Wednesday, July 05, 2006

Jugito’s Vanilla Extract


  1. 40 ML 175-proof grain alcohol (corn whiskey) I purchased from a Kentucky Distiller.
  2. 600 ML reverse osmosis water.
  3. 28 seven-inch beans, cut into 1-inch pieces with scissors


  1. Blend to complete mush in Vitamix at high speed for about 1 minute.
  2. Pour into clean 1-quart cherry juice jar and cap lid tightly.
  3. Store in cool dark closet and shake up once a day for one month.
  4. Strain through fine mesh nylon bag and squeeze out all liquid into container.
  5. Separate into dark brown 4-ounce bottles – this is Vanilla extract.
  6. Perform a second operation on the mush


I purchased the Tahitian Vanilla beans here:

The Organic Vanilla Bean Company via E-Bay.
Cost: $30 for one pound including shipping - the cheapest no-dickering price I could find.

Why "Tahitian" beans? Well, all vanilla beans come from orchids, and vanilla orchids come in different varieties. The Tahitian variety, good for extracts, produces explosive flavor without much aftertaste. The "Bourbon" variety, preferred by bakers, produces a more suttle initial impact, but a longer aftertaste. Also, Bourbon beans contain more actual vanilla taste and flavor, while Tahitian beans have some vanilla flavor mixed with other aromatic compounds that provide an exotic taste experience. And, you will pay 50% more for Bourbon beans than you do for Tahitian beans.

I prefer to extract the aromatic, flavorful ingredients by pulverizing the beans without overheating, let them sit, and then squeeze all the juice out. It will be somewhat like thin syrup and will contain some pulp. You can filter it further if you don’t want flecks of pulp in the food, but I never worry about this because it wastes ingredients.

I have found that 35% alcohol and 65% water preserves the organic matter from spoilage while extracting the aromatic, flavorful ingredients. I have tried up to 50% mixes and believe that imparts an unpleasant alcohol taste (unless I’m making a Vanilla Liqueur, in which case, I’ll use 50% to 60% alcohol). 175-proof grain alcohol contains 87.5% alcohol and 12.5% water. I compensate for that when calculating alcohol percentage so I don’t add too much or too little water. So .875 x 400ML = 350ML = 35% of 1 Litre.

Kentucky Distillers offer much more reasonable prices on grain alcohol than do liquor stores. I bought 5 gallons of 175-proof corn liquor and had it delivered via UPS. It cost me $30 for delivery a couple of years ago, so it will cost more now. The liquor cost $35 per gallon, of which $8 was the cost of the whiskey, and $27 was the excise tax. The total came to $41 per gallon. I believe you’d pay double that in a liquor store.

I calculate 1 inch of vanilla bean per teaspoon of extract. The beans you sent me were 7 inches long. I wanted a quart of extract. A quart contains 32 ounces. Each ounce contains 6 teaspoons. So 32 X 6 = 192 inches /7 inches per bean = 27.4 beans. I rounded up to 28. That number of beans weighs a little less than 1/3 pound.

I use a Vitamix blender, which I consider to be “nuclear-powered” because it spins 3 times faster than normal blenders, so fast that it will heat a cold liquid to nearly boiling within 7 minutes at high speed. The friction of the blades against the ingredients causes the heat build-up. So I exercise care to ensure the ingredients do not overheat. I let it spin for only a minute. The resulting mixture has a gooey texture with thousands of tiny flecks of organic matter.

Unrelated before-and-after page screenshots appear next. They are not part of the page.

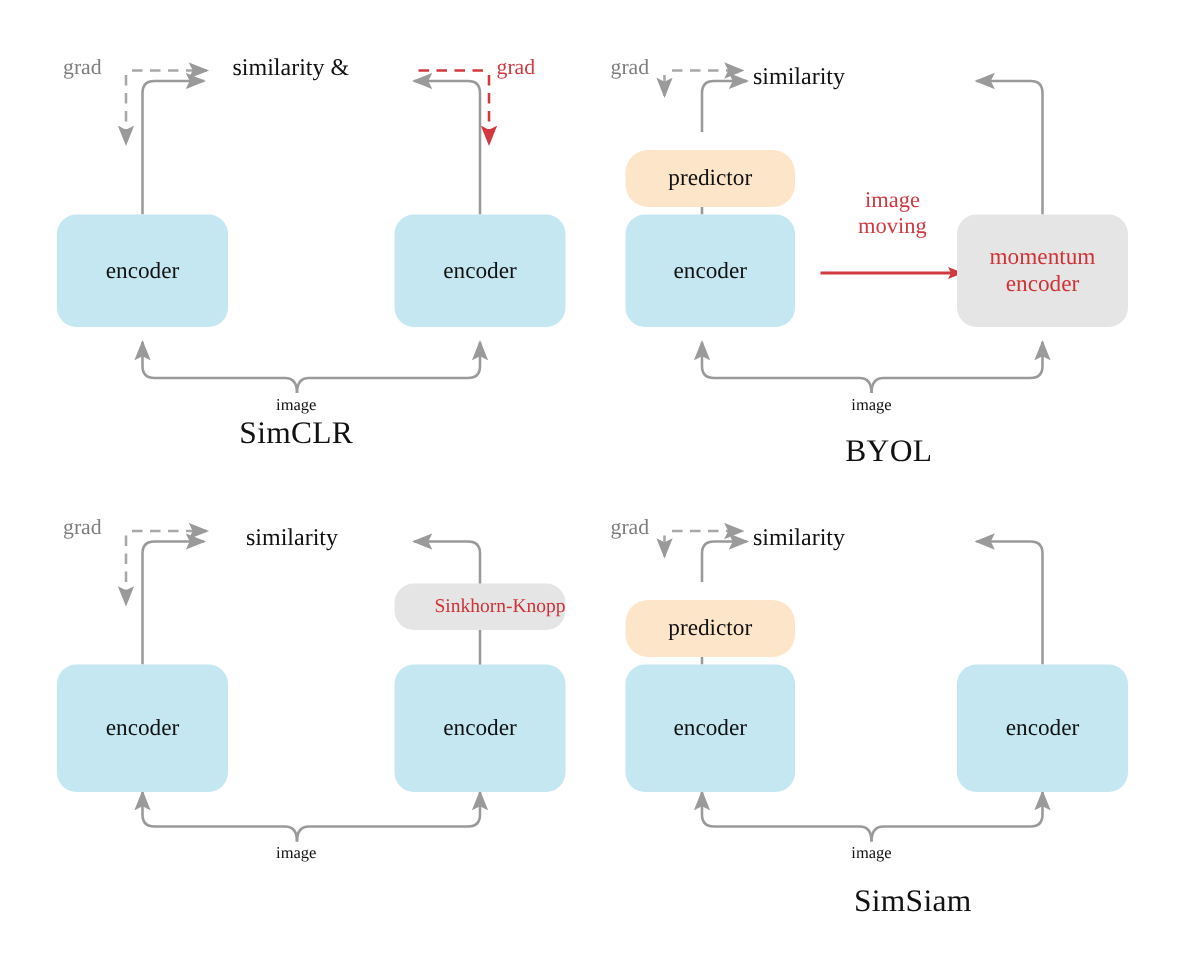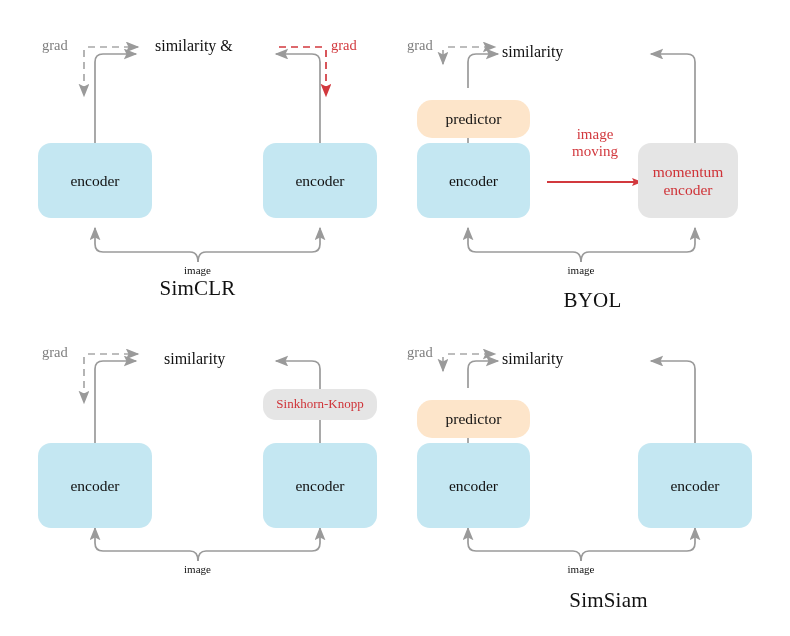--- a/index.html
+++ b/index.html
@@ -216,7 +216,7 @@
     <div class="box box-encoder" style="left:22px; top:143px; width:113px; height:75px;">
       <span>encoder</span>
     </div>
-    <div class="box box-gray" style="left:243px; top:143px; width:100px; height:75px; flex-direction:column;">
+    <div class="box box-gray" style="left:243px; top:143px; width:114px; height:75px; flex-direction:column;">
       <span>momentum</span>
       <span>encoder</span>
     </div>

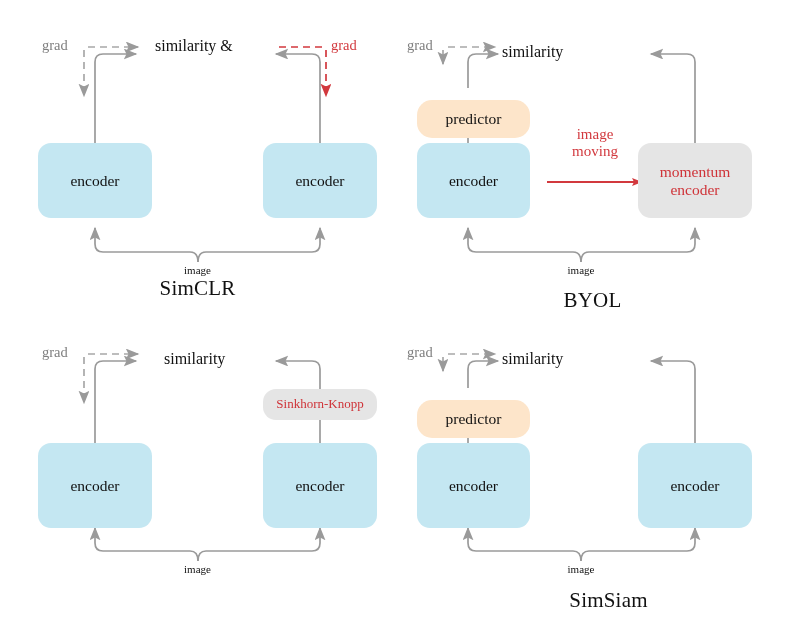--- a/index.html
+++ b/index.html
@@ -257,7 +257,7 @@
       <path class="wire" d="M198,243 Q198,233 206,233 L312,233 Q320,233 320,225 L320,210" marker-end="url(#ah-g-3)"></path>
     </svg>
 
-    <div class="box box-gray small-text" style="left:263px; top:71px; width:114px; height:31px;">
+    <div class="box box-gray small-text" style="left:263px; top:71px; width:114px; height:31px;justify-content:flex-end;">
       <span>Sinkhorn-Knopp</span>
     </div>
     <div class="box box-encoder" style="left:38px; top:125px; width:114px; height:85px;">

I keep the mixture out of sunlight because I do not want the sun adversely to affect the extraction process or degrade the organic materials.

I have a nylon mesh bag with a very fine mesh, something like a lady’s stocking, but much more durable. When I pour the “cured” mixture into it, I hold it over a ceramic bowl or glass pitcher and massage it to force all the liquid out. Then I squeeze it harder as it gets drier. Then I twist the bag so as to put more pressure on the pulp than I can by squeezing. This gets every possible drop of extract out of the pulp.

You can use the resulting pulp for cooking or for making a second pass at the extraction process. It still has lots of flavor and aroma left, but the second extract will not have as intense a flavor as the first. You can also save the pulp and drop a teaspoon full into your coffee grounds before brewing a pot, or you can put some into a pot of hot tea. You can drop some into a pot of oatmeal or cream of wheat or any cooked dessert like a custard (if you don’t mind the flecks). You can stir some into yogurt. You can use it to flavor adult beverages. And you can even mix it with crème rinse when you wash your hair.